■ Activity ■
Your reply must contain the lines from the one with "<span>8/16/22 (Tue)</span>" through the last line of the material, exact and complete, with no pictures and no other text.

■ Material for this task ■
Segment Open
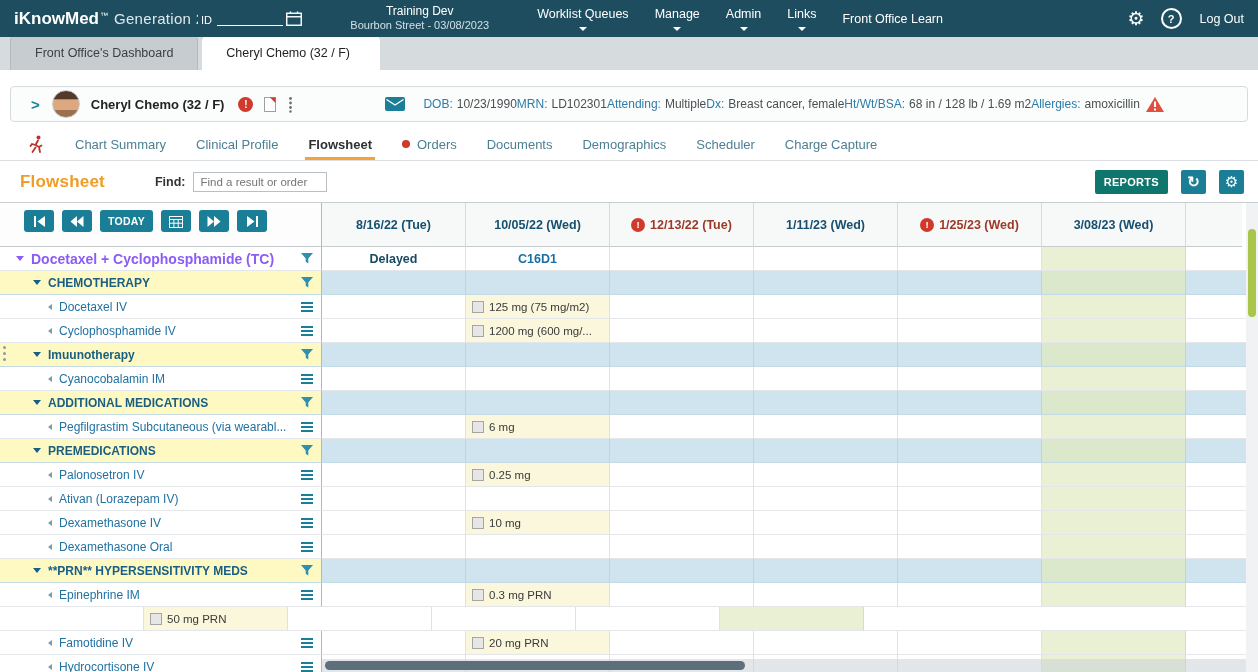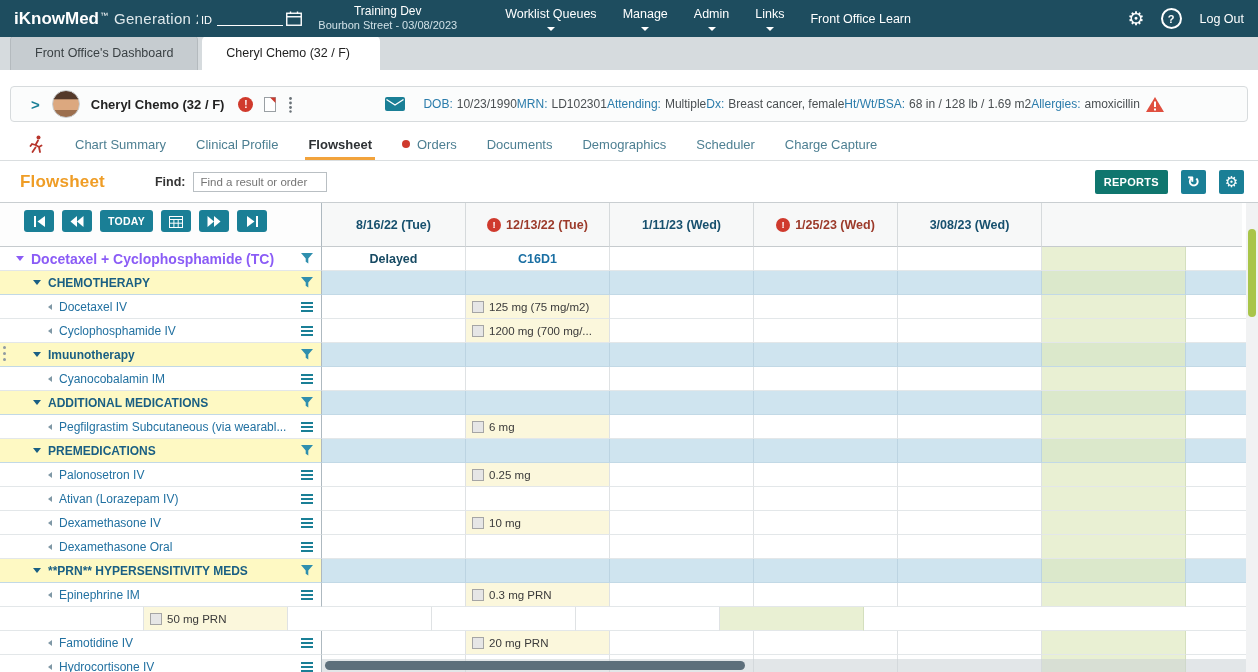--- a/index.html
+++ b/index.html
@@ -21,7 +21,7 @@
   .top-ic{display:flex;align-items:center;cursor:pointer;}
   .mail-top{margin-left:40px;}
   .cal-top{margin-left:22px;}
-  .env-info{margin-left:16px;text-align:center;line-height:1.25;cursor:default;}
+  .env-info{margin-left:48px;text-align:center;line-height:1.25;cursor:default;}
   .env-line1{font-size:12px;color:#fff;}
   .env-line2{font-size:11px;color:#cfe0e6;}
   .menus{display:flex;align-items:center;gap:26px;margin-left:48px;}

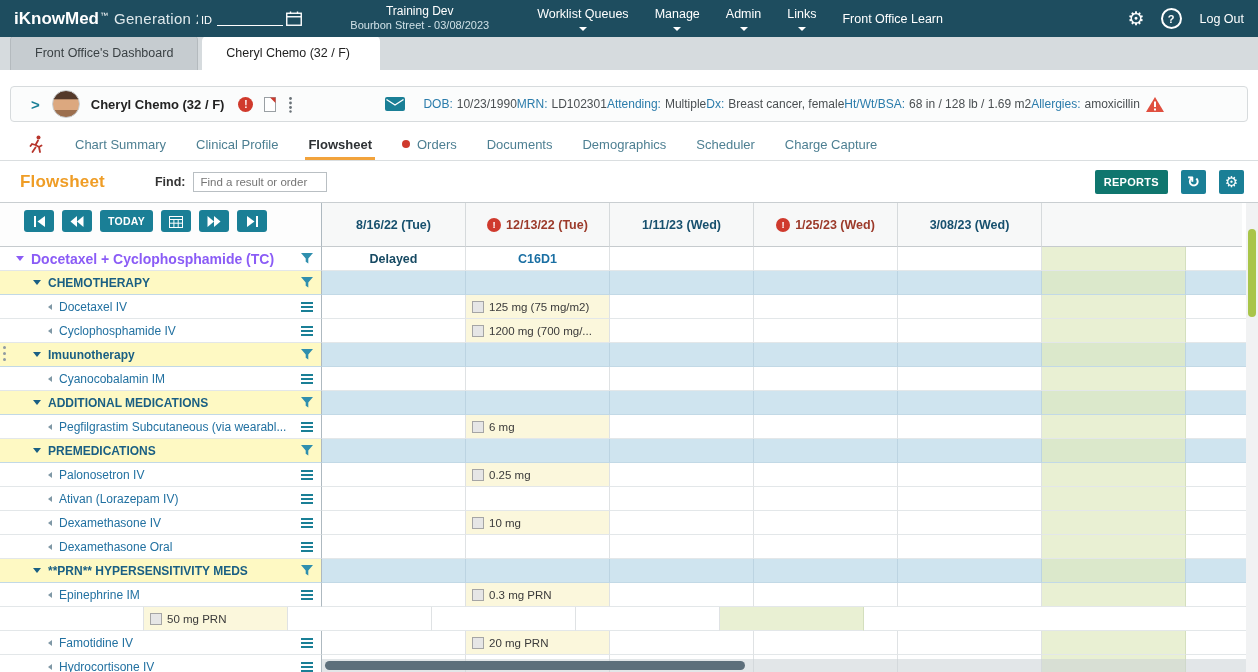--- a/index.html
+++ b/index.html
@@ -367,6 +367,9 @@
           <div class="hc">
             <span>8/16/22 (Tue)</span>
           </div>
+          <div class="hc">
+            <span>10/05/22 (Wed)</span>
+          </div>
           <div class="hc alert">
             <span class="alert-dot"></span>
             <span>12/13/22 (Tue)</span>

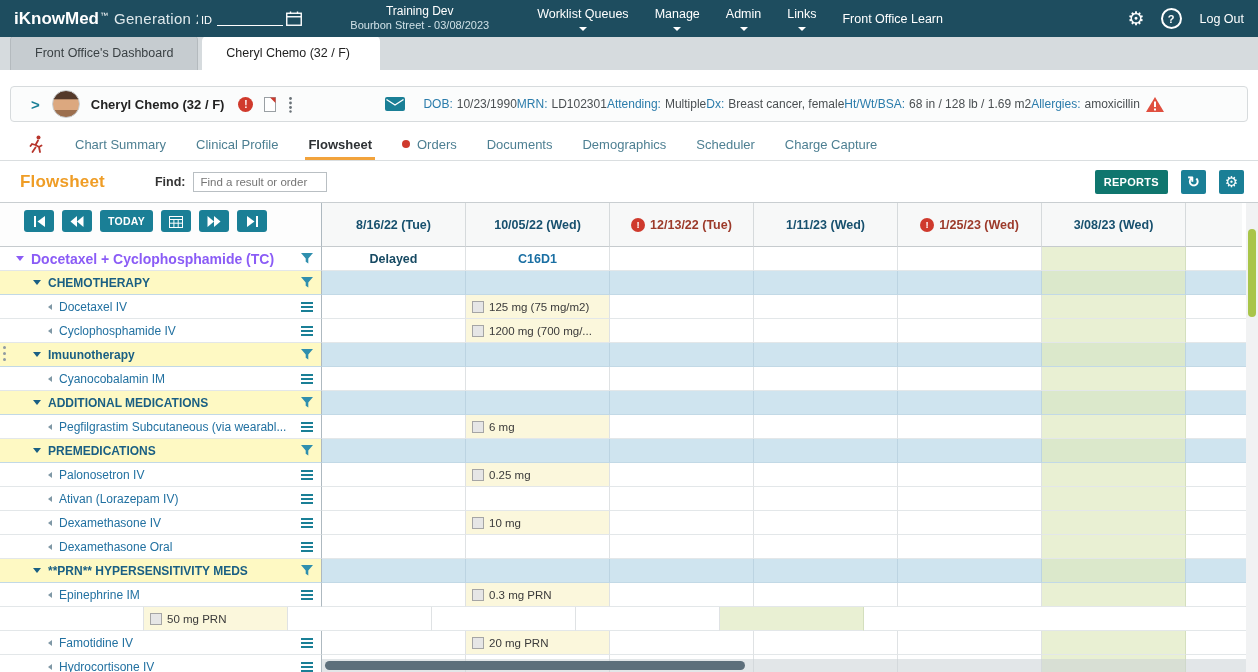--- a/index.html
+++ b/index.html
@@ -466,7 +466,7 @@
           <div class="c"></div>
           <div class="c val">
             <span class="cb"></span>
-            <span class="vtext">1200 mg (700 mg/...</span>
+            <span class="vtext">1200 mg (600 mg/...</span>
           </div>
           <div class="c"></div>
           <div class="c"></div>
Segment Closed
■ Exercise answer ■
             <span>8/16/22 (Tue)</span>
           </div>
+          <div class="hc">
+            <span>10/05/22 (Wed)</span>
+          </div>
           <div class="hc alert">
             <span class="alert-dot"></span>
             <span>12/13/22 (Tue)</span>

--- a/index.html
+++ b/index.html
@@ -466,7 +466,7 @@
           <div class="c"></div>
           <div class="c val">
             <span class="cb"></span>
-            <span class="vtext">1200 mg (700 mg/...</span>
+            <span class="vtext">1200 mg (600 mg/...</span>
           </div>
           <div class="c"></div>
           <div class="c"></div>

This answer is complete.